The Unlikely Grads 

27 March 2017

Out of the Footlights and into the limelight


From the TVTimes for 27 February to 5 March 1971

Graham Chapman and Graeme Garden are qualified doctors. But they don’t practise medicine. Their idea of a tonic is laughter on television. Their latest prescription: Doctor at Large which begins on Sunday. They write the scripts. Chapman and Garden are just two of a quadful of graduates who have discarded careers in conventional professions to make a living from laughter. We talked to Humphrey Barclay, executive producer at London Weekend, who like Chapman and Garden started in showbusiness with the Cambridge University Footlights Drama Club

Humphrey Barclay, executive producer with London Weekend, which spawned such shows as Doctor in the House, Hark at Barker, Six Dates With Barker, The Party’s Moving On and, on Sunday, Doctor at Large, is happily certain they might all be sane if they’d never met.

They are such chaps as John Cleese, Tim Brooke-Taylor, Eric Idle, Bill Oddie, Jonathan Lynn and Pete Atkin. Up at Cambridge to get themselves good, useful degrees, they are now lost to medicine, the law, and teaching. Instead, they’re all for our delight. And just because they joined the Footlights. (An earlier generation was struck the same way: Peter Cook, Jonathan Miller and David Frost, who overlapped with Barclay. Then John Bird, John Fortune, and Eleanor Bron.

The Cambridge Footlights Club is 90 years old. It began with a group of students who decided to visit a local mental asylum and entertain the inmates. History does not record how the patients took it, but the undergraduates had such a ball that they went on to start a revue club and put on a yearly show. And the club brought forth Jack Hulbert and Jimmy Edwards. And Beyond the Fringe. And Cambridge Circus, in 1963 – the year of John Cleese and Bill Oddie. It was Cambridge Circus that took Humphrey Barclay away from a possible destiny at the Foreign Office to purvey laughs for television.

There was never much chance that he’d do anything else. The way he puts it is that he was head boy at Harrow, the 35th member of his family to go there; he studied Classics and got a major scholarship to Trinity, Cambridge. That, he says cheerily, is when his life fell to pieces.

No sooner had he arrived than he started acting. “It’s a good thing I was only there three years. Each year my exam results got worse. If I’d stayed on for a fourth year I probably wouldn’t have got a degree at all.”

At the end of his last year Tim Brooke-Taylor, president of the Footlights, asked young Barclay, vice-president of the Footlights, to direct the new show Cambridge Circus.

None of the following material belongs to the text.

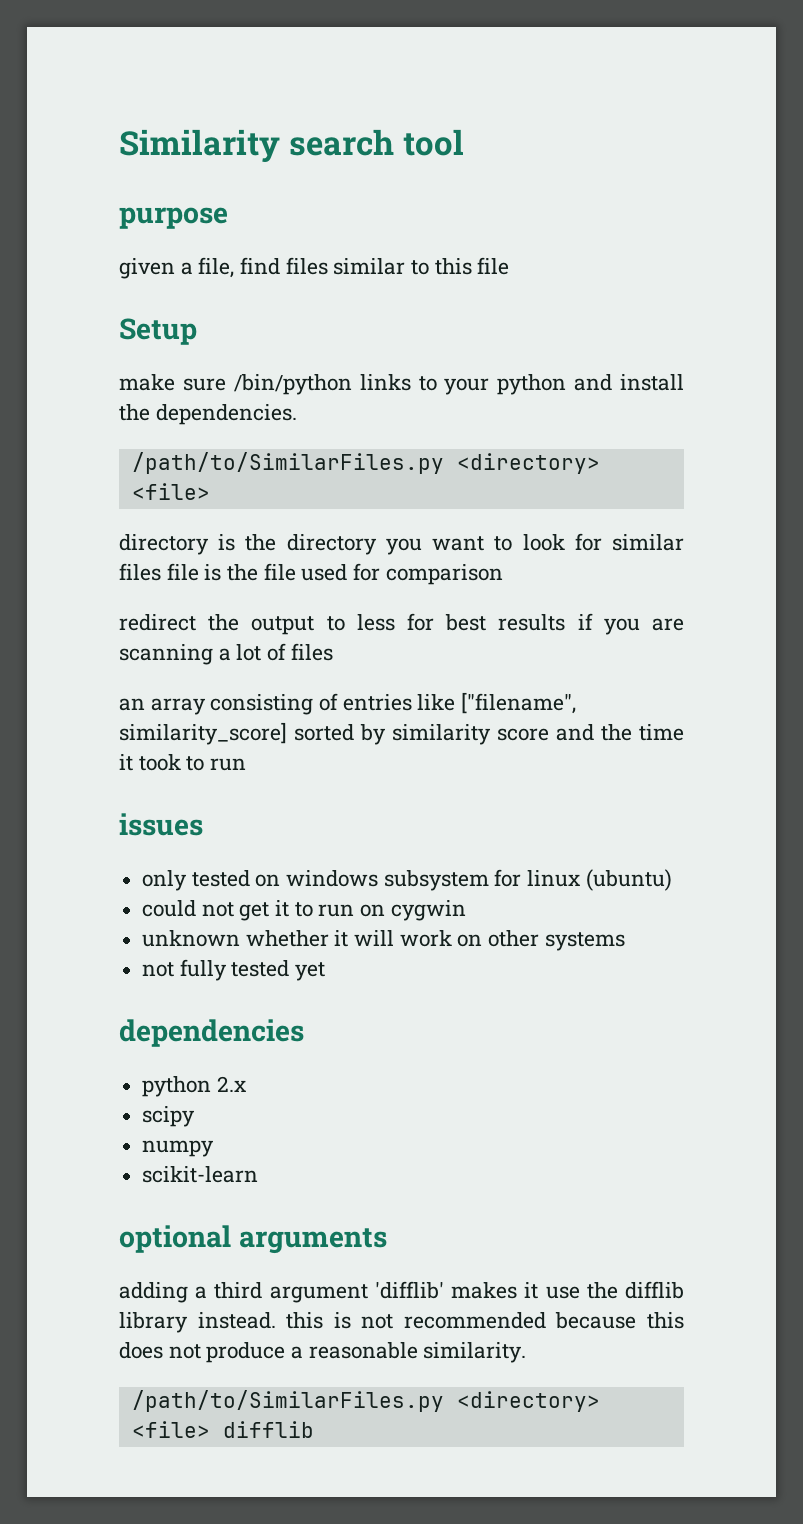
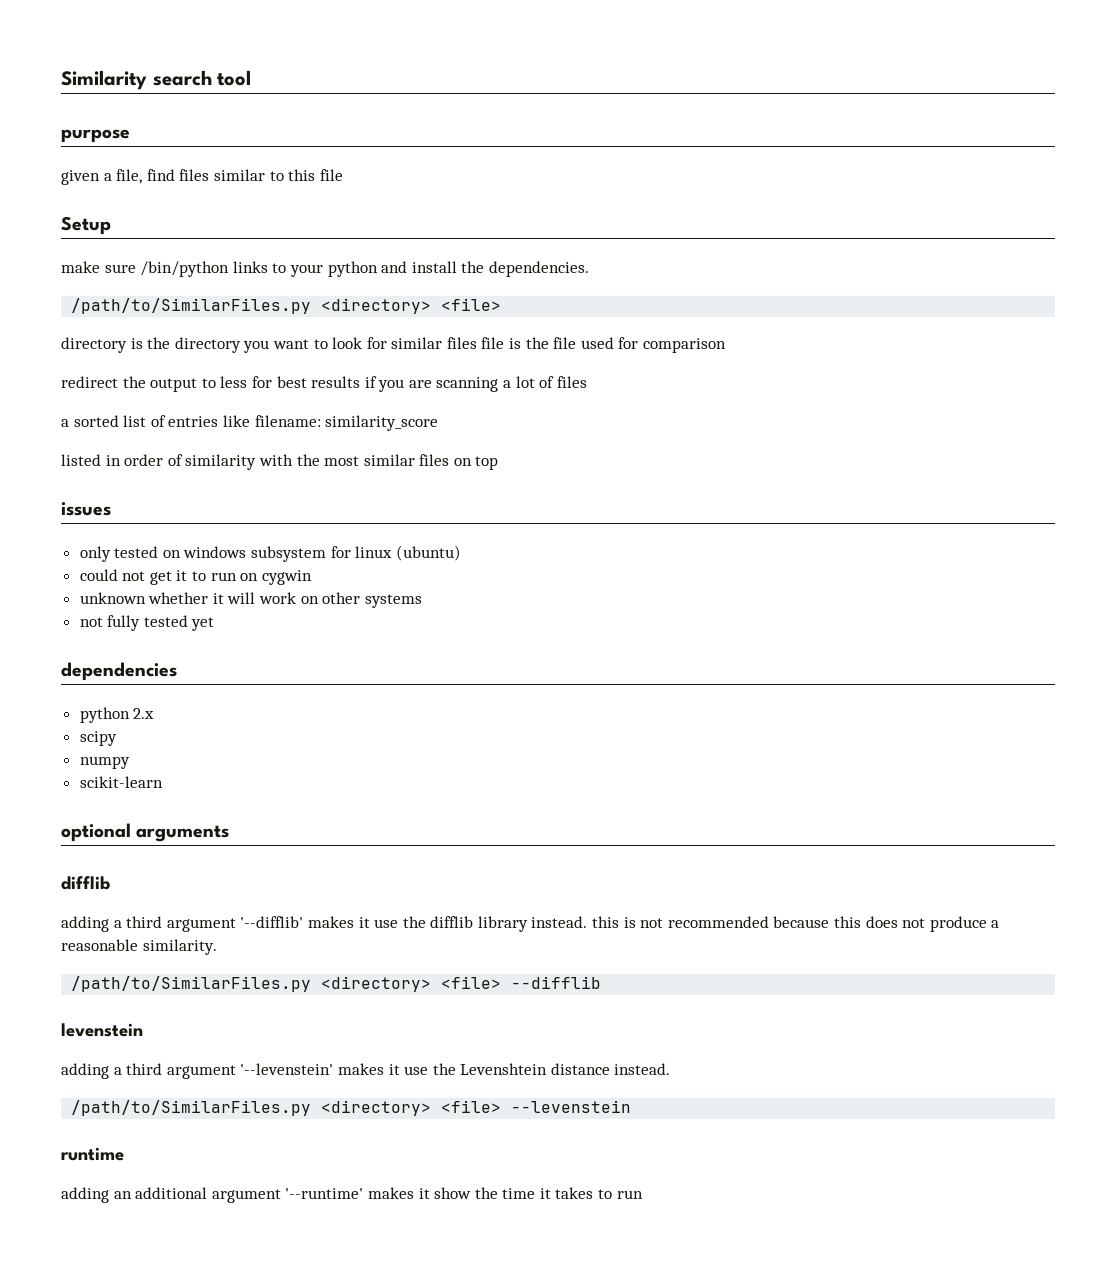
[119,692,577,715] [119,722,684,745] [119,754,247,771] an array consisting of entries like ["filename", similarity_score] sorted by similarity score and the time it took to run -> [61,415,439,431] [61,454,499,470] a sorted list of entries like filename: similarity_score // listed in order of similarity with the most similar files on top
[119,1281,444,1303] // adding a third argument 'difflib' -> [61,876,110,890] [61,916,304,932] // difflib // adding a third argument '--difflib'
[222,1421,314,1438] difflib -> [511,976,602,989] [61,1023,143,1037] [61,1063,671,1079] [71,1100,632,1116] [61,1147,124,1161] [61,1187,643,1203] --difflib // levenstein // adding a third argument '--levenstein' makes it use the Levenshtein distance instead. // /path/to/SimilarFiles.py <directory> <file> --levenstein // runtime // adding an additional argument '--runtime' makes it show the time it takes to run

Barclay said he must be out of his mind. Well, yes, said Brooke-Taylor, but there’s nobody else. “So I said I’ll have a go, which has been my motto ever since.”

Then he put the show together and had a whale of a time, and he’s gone on doing something of the kind ever since. An impresario brought the show to London, and a man from BBC radio offered Barclay a job in Light Entertainment. He took it – and six months off to take the show half round the world.

“It was all extraordinary. Bill and John and I were a wild success in New Zealand, and a critical success on Broadway: we ran for three weeks. Then we moved off-Broadway, and ran for four months. I remember thinking it was ludicrous to have opened in the West End and on Broadway when we were all about 23.”

Barclay, 29, a tall, cheerful young man with an engaging giggle, conveys a sense of deftness and imperturbability. He’d need to. He sorts out directors, decides who is going to be in shows, who writes scripts; he is his own script editor and has to say things like, “I don’t quite fall about at this one. Don’t you think it’d be better if..?” Soothing, cajoling, bossing about, patching up rows, he’s at the centre of activities. “One of my chief concerns is to make everybody happy.”

During his four years with BBC radio he started I’m Sorry, I’ll Read That Again (now in its seventh year), largely written by Bill Oddie. Then Rediffusion Television asked him to invent a children’s comedy programme. It turned out to be the unforgettable Do Not Adjust Your Set, with Eric Idle, Mike Palin, and Terry Jones. Of Do Not Adjust, Barclay says: “We started to do as funny a show as we could, and drew the line at jokes that were too lavatorial and sexy. We were very surprised to get the Prix Jeunesse Award.”

He often seems in a state of pleasurable surprise. His is a truly untrammelled tale. “I’ve been lucky enough to be in the right place where the others could work round me. I’ve never banged on any doors. It all just kept on happening.”

Peter Cook’s E. L. Wisty used to say he would have been a judge if only he’d had the Latin. It’s all turned out rather like that. Bill Oddie was going to teach English. Jonathan Lynn read law. So did John Cleese. Graham Chapman and Graeme Garden, both qualified doctors, use their hard-earned medical learning for writing Doctor in the House and Doctor at Large scripts. Eric Idle thinks he wanted to be a writer or an engine-driver.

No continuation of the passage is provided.